Available data:
+===+
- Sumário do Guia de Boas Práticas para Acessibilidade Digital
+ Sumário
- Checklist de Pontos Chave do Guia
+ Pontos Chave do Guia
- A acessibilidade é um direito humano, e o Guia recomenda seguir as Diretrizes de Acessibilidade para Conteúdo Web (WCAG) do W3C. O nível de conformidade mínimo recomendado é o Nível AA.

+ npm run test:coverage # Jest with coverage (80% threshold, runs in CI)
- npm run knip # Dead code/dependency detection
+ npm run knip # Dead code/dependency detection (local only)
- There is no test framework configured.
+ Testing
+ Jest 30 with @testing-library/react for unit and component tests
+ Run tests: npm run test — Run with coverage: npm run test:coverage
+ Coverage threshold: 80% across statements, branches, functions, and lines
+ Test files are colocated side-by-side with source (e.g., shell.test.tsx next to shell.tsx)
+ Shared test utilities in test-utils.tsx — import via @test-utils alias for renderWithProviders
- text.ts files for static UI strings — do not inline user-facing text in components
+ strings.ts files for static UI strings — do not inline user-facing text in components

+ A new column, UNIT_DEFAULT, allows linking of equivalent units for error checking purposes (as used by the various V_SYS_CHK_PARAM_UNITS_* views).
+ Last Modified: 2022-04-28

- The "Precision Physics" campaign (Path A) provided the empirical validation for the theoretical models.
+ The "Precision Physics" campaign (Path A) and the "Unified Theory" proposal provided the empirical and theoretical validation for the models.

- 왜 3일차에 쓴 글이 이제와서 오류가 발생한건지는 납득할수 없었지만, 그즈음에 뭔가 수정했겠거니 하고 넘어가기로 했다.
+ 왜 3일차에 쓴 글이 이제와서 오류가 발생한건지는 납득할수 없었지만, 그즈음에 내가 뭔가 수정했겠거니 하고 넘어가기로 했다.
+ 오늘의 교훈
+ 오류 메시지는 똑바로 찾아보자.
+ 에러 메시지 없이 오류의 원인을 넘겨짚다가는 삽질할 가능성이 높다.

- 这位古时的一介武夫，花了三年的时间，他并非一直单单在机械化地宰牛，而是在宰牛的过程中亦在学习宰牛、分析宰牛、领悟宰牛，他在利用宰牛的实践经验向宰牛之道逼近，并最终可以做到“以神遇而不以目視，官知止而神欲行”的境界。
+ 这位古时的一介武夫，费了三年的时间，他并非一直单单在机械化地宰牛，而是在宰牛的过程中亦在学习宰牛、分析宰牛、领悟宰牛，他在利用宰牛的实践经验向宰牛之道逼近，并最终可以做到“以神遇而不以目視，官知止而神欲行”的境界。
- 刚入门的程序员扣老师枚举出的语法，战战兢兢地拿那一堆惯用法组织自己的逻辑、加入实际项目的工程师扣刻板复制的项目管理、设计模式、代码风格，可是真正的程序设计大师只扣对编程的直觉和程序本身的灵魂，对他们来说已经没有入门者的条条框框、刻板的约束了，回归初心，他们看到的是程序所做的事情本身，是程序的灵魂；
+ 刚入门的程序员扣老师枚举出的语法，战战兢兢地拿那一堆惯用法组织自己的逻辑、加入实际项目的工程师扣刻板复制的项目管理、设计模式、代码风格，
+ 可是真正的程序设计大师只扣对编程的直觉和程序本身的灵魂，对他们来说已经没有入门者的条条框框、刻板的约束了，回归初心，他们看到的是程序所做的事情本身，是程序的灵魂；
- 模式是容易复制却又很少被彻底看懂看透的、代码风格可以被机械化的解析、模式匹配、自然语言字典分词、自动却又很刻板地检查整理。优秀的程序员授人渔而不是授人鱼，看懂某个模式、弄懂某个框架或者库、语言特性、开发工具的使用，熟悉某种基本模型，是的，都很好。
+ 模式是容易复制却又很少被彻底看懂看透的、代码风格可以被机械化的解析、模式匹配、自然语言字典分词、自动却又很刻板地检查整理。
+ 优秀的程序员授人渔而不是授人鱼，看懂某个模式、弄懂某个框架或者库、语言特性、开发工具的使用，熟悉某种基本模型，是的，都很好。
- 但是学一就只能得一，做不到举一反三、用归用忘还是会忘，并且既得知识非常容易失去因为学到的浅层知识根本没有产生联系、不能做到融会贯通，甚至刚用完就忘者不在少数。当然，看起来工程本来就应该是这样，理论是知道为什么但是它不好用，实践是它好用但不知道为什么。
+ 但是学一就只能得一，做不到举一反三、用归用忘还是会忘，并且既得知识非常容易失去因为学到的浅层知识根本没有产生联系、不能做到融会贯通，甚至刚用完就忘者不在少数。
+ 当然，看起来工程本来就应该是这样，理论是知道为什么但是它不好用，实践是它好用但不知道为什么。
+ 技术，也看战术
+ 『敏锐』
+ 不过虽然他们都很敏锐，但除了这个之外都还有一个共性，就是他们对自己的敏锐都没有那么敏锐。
+===+
Directions for this task: What is needed is a single number: how many lines of the data contain the word "可是真正的程序设计大师只扣对编程的直觉和程序本身的灵魂".

Result below: 2